• [The task]: Your answer is the lines below, exactly, from the one that contains "OPEN: 2 x 4.14 = 8.28 -> none" through the one that contains "Hand painted sunflower", both included.

• [Raw data]:
· · ·
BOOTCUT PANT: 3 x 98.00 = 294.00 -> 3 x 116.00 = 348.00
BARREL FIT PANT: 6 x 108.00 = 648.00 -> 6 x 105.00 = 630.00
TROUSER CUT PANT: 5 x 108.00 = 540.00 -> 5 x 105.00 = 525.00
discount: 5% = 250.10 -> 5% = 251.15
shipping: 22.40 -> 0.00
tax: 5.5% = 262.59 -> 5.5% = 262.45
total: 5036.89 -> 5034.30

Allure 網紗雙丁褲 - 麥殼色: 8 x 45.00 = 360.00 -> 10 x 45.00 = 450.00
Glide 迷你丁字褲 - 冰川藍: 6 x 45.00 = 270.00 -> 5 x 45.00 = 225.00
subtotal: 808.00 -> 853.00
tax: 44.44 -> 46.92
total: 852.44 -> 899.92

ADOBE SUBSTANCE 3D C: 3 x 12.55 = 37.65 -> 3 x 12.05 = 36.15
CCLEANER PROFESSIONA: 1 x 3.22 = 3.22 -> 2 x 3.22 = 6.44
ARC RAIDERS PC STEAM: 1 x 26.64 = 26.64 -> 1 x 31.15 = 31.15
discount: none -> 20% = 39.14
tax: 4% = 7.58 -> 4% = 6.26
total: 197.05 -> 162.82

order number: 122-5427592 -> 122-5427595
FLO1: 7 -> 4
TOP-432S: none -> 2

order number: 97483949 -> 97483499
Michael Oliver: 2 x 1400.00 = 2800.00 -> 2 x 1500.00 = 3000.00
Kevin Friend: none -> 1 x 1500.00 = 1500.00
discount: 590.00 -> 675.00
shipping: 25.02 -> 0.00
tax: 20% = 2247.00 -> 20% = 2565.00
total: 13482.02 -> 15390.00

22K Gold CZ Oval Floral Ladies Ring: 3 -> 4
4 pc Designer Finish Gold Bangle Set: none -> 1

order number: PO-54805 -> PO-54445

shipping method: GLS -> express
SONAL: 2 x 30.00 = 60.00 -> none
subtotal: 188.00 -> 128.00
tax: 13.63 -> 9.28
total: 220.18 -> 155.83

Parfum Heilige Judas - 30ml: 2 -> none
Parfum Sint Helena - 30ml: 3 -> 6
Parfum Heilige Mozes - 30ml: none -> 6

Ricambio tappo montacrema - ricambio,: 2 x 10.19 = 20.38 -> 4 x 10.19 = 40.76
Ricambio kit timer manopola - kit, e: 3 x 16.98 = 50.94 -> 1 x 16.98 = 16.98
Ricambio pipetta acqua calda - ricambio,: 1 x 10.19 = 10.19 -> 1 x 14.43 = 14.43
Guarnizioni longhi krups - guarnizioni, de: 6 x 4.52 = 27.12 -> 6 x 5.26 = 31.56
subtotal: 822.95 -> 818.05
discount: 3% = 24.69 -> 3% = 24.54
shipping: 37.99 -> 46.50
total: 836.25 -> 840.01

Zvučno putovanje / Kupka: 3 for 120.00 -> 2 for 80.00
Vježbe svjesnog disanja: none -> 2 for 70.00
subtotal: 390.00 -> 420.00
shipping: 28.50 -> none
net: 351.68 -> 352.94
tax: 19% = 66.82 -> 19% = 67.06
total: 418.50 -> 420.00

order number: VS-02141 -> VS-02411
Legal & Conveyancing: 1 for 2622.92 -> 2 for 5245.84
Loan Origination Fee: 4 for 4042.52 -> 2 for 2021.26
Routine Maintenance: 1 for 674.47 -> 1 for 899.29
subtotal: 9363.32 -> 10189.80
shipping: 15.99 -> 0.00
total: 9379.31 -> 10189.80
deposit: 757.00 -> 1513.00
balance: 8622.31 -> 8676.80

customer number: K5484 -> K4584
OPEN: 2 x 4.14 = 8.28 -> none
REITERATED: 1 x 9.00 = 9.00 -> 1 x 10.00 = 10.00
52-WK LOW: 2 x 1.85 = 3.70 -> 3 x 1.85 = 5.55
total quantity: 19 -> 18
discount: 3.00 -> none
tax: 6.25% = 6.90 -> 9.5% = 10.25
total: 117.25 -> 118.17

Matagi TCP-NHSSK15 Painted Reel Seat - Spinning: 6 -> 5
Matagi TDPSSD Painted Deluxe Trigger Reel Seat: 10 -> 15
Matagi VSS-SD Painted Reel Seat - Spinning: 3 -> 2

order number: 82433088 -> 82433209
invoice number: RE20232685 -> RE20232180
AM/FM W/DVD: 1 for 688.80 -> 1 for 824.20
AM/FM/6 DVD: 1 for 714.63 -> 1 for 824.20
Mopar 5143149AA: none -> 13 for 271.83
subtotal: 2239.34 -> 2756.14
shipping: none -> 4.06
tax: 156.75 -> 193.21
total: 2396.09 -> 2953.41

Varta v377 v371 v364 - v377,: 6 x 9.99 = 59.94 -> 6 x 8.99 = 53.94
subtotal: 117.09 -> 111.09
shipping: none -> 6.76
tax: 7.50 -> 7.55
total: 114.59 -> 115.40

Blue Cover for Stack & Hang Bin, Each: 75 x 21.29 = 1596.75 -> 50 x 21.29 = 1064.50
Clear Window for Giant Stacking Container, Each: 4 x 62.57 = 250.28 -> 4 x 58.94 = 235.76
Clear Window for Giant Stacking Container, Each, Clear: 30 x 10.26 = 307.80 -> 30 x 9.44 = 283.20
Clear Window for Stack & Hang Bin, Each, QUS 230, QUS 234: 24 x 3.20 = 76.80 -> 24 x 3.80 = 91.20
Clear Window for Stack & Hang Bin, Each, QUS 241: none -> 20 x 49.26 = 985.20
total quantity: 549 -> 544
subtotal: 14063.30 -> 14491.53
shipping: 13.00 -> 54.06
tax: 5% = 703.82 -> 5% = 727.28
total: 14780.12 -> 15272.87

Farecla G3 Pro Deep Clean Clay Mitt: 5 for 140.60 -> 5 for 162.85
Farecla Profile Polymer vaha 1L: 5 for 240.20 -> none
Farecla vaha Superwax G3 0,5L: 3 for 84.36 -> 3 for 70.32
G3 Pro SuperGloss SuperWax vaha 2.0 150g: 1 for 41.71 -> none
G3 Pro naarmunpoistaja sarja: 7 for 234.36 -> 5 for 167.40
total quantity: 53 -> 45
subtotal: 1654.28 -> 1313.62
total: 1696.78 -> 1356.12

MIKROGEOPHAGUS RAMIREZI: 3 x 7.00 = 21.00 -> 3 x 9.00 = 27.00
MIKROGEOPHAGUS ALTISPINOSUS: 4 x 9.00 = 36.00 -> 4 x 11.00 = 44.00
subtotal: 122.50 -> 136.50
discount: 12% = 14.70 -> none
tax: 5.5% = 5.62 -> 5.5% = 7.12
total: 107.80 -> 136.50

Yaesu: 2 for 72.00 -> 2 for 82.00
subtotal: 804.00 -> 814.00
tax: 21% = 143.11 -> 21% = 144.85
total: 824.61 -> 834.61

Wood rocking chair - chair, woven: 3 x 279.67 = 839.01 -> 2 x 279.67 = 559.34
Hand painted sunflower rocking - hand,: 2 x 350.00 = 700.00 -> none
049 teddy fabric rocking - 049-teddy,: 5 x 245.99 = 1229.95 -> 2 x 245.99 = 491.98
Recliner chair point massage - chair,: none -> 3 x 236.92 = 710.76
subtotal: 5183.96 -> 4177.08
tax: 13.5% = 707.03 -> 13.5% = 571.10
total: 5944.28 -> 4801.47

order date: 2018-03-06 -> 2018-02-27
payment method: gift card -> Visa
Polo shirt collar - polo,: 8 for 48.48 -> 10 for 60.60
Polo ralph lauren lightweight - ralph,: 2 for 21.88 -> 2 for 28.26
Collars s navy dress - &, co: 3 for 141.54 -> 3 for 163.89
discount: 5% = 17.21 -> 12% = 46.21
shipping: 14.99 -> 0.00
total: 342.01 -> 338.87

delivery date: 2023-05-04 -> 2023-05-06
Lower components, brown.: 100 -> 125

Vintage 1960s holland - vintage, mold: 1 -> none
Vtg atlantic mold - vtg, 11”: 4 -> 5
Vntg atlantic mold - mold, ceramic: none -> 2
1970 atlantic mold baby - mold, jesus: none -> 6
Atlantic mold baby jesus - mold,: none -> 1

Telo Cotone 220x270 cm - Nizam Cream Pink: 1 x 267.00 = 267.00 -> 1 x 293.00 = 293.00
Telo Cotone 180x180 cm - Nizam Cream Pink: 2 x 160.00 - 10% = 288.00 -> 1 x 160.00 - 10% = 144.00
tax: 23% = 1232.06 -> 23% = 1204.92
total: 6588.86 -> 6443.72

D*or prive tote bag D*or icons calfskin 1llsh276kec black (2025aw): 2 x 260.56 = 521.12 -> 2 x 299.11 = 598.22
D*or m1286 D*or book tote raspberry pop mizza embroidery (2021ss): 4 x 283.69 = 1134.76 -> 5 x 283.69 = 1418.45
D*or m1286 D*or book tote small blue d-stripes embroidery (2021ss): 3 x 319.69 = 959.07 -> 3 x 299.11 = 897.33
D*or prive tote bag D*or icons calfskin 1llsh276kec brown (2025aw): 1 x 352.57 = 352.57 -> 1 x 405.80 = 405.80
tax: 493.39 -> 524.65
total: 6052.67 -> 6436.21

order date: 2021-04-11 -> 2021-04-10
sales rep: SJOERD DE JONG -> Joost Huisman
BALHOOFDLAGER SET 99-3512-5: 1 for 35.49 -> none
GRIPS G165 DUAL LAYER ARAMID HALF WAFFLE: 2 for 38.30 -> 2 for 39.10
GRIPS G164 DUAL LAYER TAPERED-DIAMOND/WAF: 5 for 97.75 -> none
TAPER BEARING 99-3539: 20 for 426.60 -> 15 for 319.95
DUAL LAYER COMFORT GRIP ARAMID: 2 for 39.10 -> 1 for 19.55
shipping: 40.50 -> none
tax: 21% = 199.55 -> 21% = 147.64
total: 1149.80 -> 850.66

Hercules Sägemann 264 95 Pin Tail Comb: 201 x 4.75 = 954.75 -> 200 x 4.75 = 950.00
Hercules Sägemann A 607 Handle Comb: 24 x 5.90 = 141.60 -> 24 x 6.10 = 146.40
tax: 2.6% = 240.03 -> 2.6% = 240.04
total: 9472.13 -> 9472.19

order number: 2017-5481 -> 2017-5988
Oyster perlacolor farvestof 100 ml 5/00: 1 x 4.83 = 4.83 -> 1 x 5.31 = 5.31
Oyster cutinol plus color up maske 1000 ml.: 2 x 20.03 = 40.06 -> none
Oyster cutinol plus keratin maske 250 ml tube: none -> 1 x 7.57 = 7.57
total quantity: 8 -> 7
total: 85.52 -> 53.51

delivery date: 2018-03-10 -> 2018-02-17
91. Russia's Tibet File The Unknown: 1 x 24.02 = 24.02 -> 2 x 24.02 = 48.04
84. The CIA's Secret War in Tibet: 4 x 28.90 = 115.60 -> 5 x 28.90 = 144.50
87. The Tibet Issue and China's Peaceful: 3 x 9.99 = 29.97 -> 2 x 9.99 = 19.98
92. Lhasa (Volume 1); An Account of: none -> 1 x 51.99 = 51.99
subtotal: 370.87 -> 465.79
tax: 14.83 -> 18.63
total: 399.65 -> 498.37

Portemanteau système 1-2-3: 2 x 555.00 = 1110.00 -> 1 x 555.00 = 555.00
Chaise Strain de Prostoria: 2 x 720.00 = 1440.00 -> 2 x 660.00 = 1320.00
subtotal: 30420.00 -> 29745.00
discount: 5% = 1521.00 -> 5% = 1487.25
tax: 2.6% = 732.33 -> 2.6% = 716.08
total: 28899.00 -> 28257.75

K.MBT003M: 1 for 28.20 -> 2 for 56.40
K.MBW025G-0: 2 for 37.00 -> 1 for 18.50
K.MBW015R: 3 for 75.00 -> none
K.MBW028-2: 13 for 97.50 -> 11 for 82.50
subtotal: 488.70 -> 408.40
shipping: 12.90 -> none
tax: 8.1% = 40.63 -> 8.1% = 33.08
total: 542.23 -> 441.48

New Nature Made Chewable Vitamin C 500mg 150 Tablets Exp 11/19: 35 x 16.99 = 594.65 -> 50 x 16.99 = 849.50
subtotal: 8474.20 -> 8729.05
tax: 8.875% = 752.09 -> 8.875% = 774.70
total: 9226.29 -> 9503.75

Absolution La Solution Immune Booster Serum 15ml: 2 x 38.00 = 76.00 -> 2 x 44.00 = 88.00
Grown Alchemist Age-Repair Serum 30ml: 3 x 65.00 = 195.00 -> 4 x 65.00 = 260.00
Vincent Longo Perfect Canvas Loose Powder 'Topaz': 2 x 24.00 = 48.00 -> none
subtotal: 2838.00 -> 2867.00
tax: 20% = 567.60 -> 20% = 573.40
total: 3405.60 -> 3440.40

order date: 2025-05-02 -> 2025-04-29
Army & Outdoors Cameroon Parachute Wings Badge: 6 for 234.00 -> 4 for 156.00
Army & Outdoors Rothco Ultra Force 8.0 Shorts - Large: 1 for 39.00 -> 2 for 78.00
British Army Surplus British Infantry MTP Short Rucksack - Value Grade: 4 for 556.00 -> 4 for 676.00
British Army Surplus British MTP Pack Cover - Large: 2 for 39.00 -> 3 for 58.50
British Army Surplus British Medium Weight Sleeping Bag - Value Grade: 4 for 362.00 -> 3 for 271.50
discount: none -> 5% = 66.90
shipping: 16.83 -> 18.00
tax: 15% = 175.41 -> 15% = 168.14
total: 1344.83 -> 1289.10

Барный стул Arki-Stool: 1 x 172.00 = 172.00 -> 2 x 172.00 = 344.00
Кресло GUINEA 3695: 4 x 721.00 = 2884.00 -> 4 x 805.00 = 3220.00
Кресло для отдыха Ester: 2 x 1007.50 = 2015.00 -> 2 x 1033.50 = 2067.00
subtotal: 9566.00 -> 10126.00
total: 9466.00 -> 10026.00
· · ·
• [Solution]:
OPEN: 2 x 4.14 = 8.28 -> none
REITERATED: 1 x 9.00 = 9.00 -> 1 x 10.00 = 10.00
52-WK LOW: 2 x 1.85 = 3.70 -> 3 x 1.85 = 5.55
total quantity: 19 -> 18
discount: 3.00 -> none
tax: 6.25% = 6.90 -> 9.5% = 10.25
total: 117.25 -> 118.17

Matagi TCP-NHSSK15 Painted Reel Seat - Spinning: 6 -> 5
Matagi TDPSSD Painted Deluxe Trigger Reel Seat: 10 -> 15
Matagi VSS-SD Painted Reel Seat - Spinning: 3 -> 2

order number: 82433088 -> 82433209
invoice number: RE20232685 -> RE20232180
AM/FM W/DVD: 1 for 688.80 -> 1 for 824.20
AM/FM/6 DVD: 1 for 714.63 -> 1 for 824.20
Mopar 5143149AA: none -> 13 for 271.83
subtotal: 2239.34 -> 2756.14
shipping: none -> 4.06
tax: 156.75 -> 193.21
total: 2396.09 -> 2953.41

Varta v377 v371 v364 - v377,: 6 x 9.99 = 59.94 -> 6 x 8.99 = 53.94
subtotal: 117.09 -> 111.09
shipping: none -> 6.76
tax: 7.50 -> 7.55
total: 114.59 -> 115.40

Blue Cover for Stack & Hang Bin, Each: 75 x 21.29 = 1596.75 -> 50 x 21.29 = 1064.50
Clear Window for Giant Stacking Container, Each: 4 x 62.57 = 250.28 -> 4 x 58.94 = 235.76
Clear Window for Giant Stacking Container, Each, Clear: 30 x 10.26 = 307.80 -> 30 x 9.44 = 283.20
Clear Window for Stack & Hang Bin, Each, QUS 230, QUS 234: 24 x 3.20 = 76.80 -> 24 x 3.80 = 91.20
Clear Window for Stack & Hang Bin, Each, QUS 241: none -> 20 x 49.26 = 985.20
total quantity: 549 -> 544
subtotal: 14063.30 -> 14491.53
shipping: 13.00 -> 54.06
tax: 5% = 703.82 -> 5% = 727.28
total: 14780.12 -> 15272.87

Farecla G3 Pro Deep Clean Clay Mitt: 5 for 140.60 -> 5 for 162.85
Farecla Profile Polymer vaha 1L: 5 for 240.20 -> none
Farecla vaha Superwax G3 0,5L: 3 for 84.36 -> 3 for 70.32
G3 Pro SuperGloss SuperWax vaha 2.0 150g: 1 for 41.71 -> none
G3 Pro naarmunpoistaja sarja: 7 for 234.36 -> 5 for 167.40
total quantity: 53 -> 45
subtotal: 1654.28 -> 1313.62
total: 1696.78 -> 1356.12

MIKROGEOPHAGUS RAMIREZI: 3 x 7.00 = 21.00 -> 3 x 9.00 = 27.00
MIKROGEOPHAGUS ALTISPINOSUS: 4 x 9.00 = 36.00 -> 4 x 11.00 = 44.00
subtotal: 122.50 -> 136.50
discount: 12% = 14.70 -> none
tax: 5.5% = 5.62 -> 5.5% = 7.12
total: 107.80 -> 136.50

Yaesu: 2 for 72.00 -> 2 for 82.00
subtotal: 804.00 -> 814.00
tax: 21% = 143.11 -> 21% = 144.85
total: 824.61 -> 834.61

Wood rocking chair - chair, woven: 3 x 279.67 = 839.01 -> 2 x 279.67 = 559.34
Hand painted sunflower rocking - hand,: 2 x 350.00 = 700.00 -> none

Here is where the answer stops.